Credit Card companies provide you with protection here—you’re usually only liable for the first $50 of any misuse of your credit card. For many credit cards, the bank takes full risk for online payments. You have to report charges you did not make in writing within 60 days, and these guarantees don’t apply to debit cards, but overall loss of your credit card amounts to a bigger hassle but not devastation to your identity. So I recommend grouping all web sites you use a credit card for into a “medium risk” group. If you give a web site a credit card, you’re already trusting them to not make bogus charges so you can probably trust them to not try to use your strong password on other sites.
Some cautions here:
- Never send a credit card number, or any more sensitive information, through an email system that is not encrypted. If your email system is encrypted, you’ll know it: you’ll have to do quite a bit of work on both the sending and receiving end, so assume your mail is completely insecure, because it is.

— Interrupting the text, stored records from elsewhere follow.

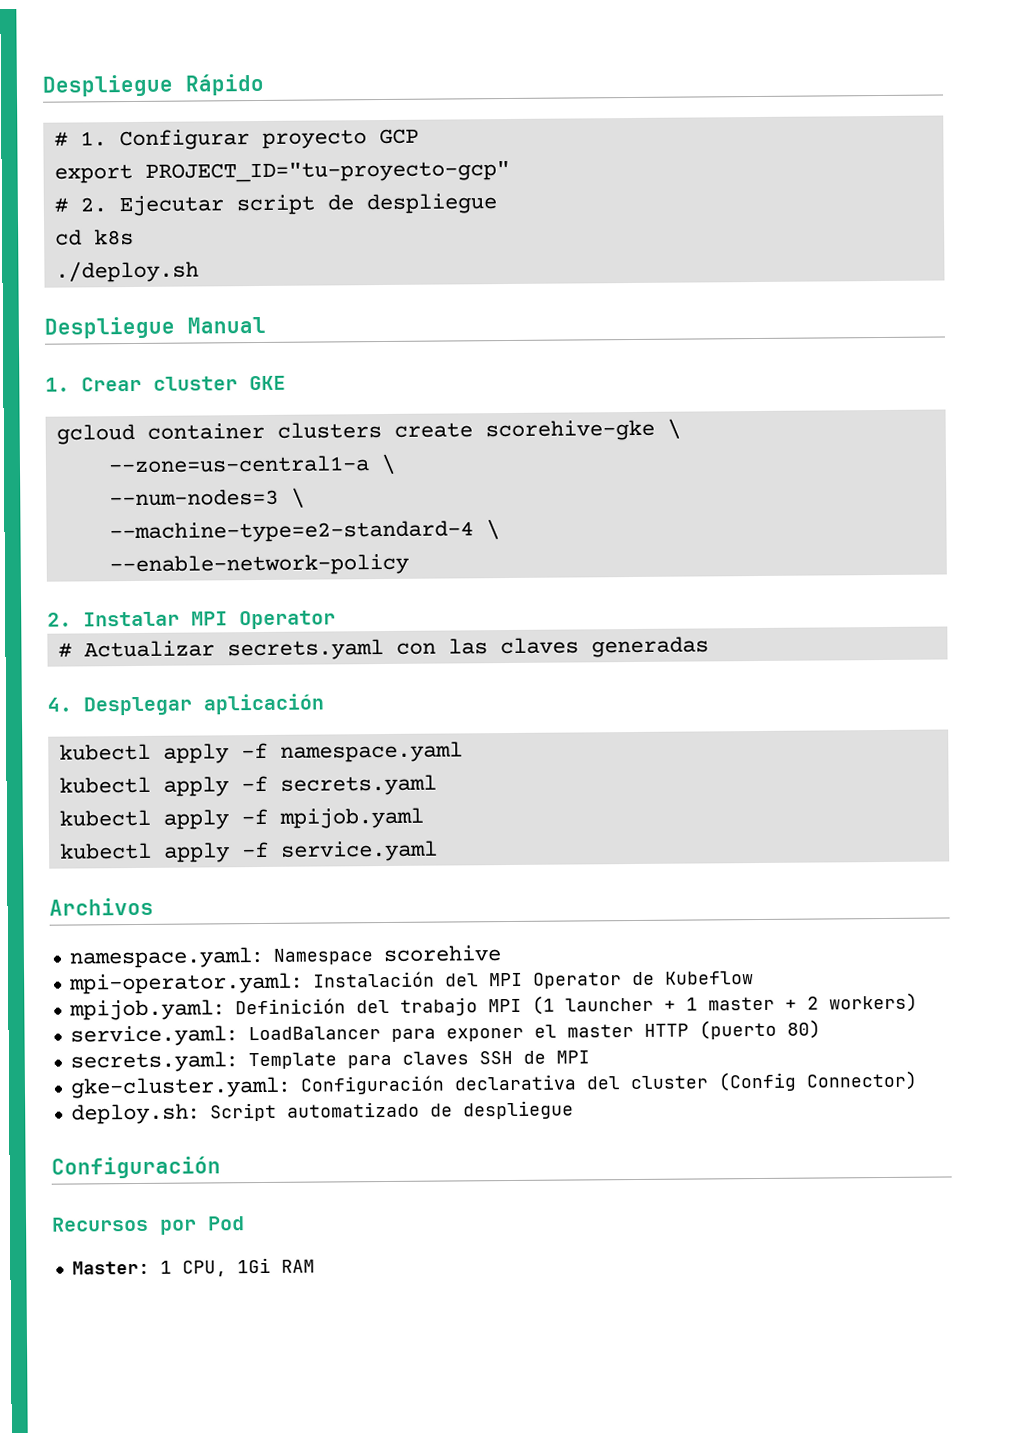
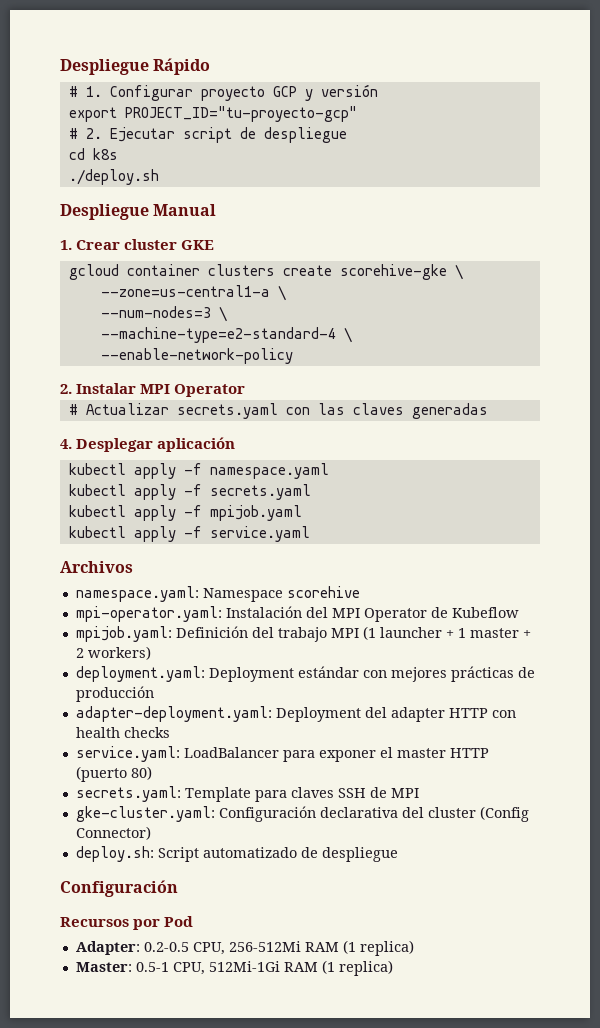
- # 1. Configurar proyecto GCP
+ # 1. Configurar proyecto GCP y versión
+ deployment.yaml: Deployment estándar con mejores prácticas de producción
+ adapter-deployment.yaml: Deployment del adapter HTTP con health checks
- Master: 1 CPU, 1Gi RAM
+ Adapter: 0.2-0.5 CPU, 256-512Mi RAM (1 replica)
+ Master: 0.5-1 CPU, 512Mi-1Gi RAM (1 replica)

- Always make sure the web site is encrypted before typing in your password. Look for the lock or key icon in your browser window. In Firefox, the address bar (where you type the web address) will turn yellow if it’s properly encrypted.
- Never use a public computer to make web transactions. Even if the web site is encrypted, there could be snooping software installed on the computer that could get your user account and password as you type it. Only conduct sensitive transactions on computers you trust and get the spyware off first!
- Just because a web site is encrypted, doesn’t mean your data is protected. Many smaller companies have not invested in proper security to protect your password and credit card information. If in doubt, look for a security statement, or ask! If your business would like to properly secure customer data, contact Freelock Computing and let’s talk!
As a general rule, never give your password to anyone, especially not a password you use in other medium or high-risk systems
High risk systems
Any system that contains your social security number, drivers license number, or other financial account numbers should be considered high risk. Systems that contain sensitive business information should be protected with a strong password, and if they’re connected to the internet, that password should be changed frequently.
For the most part, this means treating your laptop or workstation as a high-risk system so use a different password to log into it than you use for e-commerce or general use.
In most cases, you can get by with three passwords, using them on the appropriate level of system: a weak password for general, low risk systems; a strong password for e-commerce and medium risk systems, and a different strong password for any computer you use that has business or sensitive information on it. In some cases, this isn’t enough. If you have critical systems that contain personally identifiable customer data, or administrative access on customer machines, you may need to manage dozens of passwords. We'll cover how to securely manage dozens of passwords, as well as create strong ones, next month.
As a general rule, never give your password to anyone, especially not a password you use in other medium or high-risk systems. If you’re getting help from somebody who administers a service for you, they will be able to set your password to something else without knowing your password.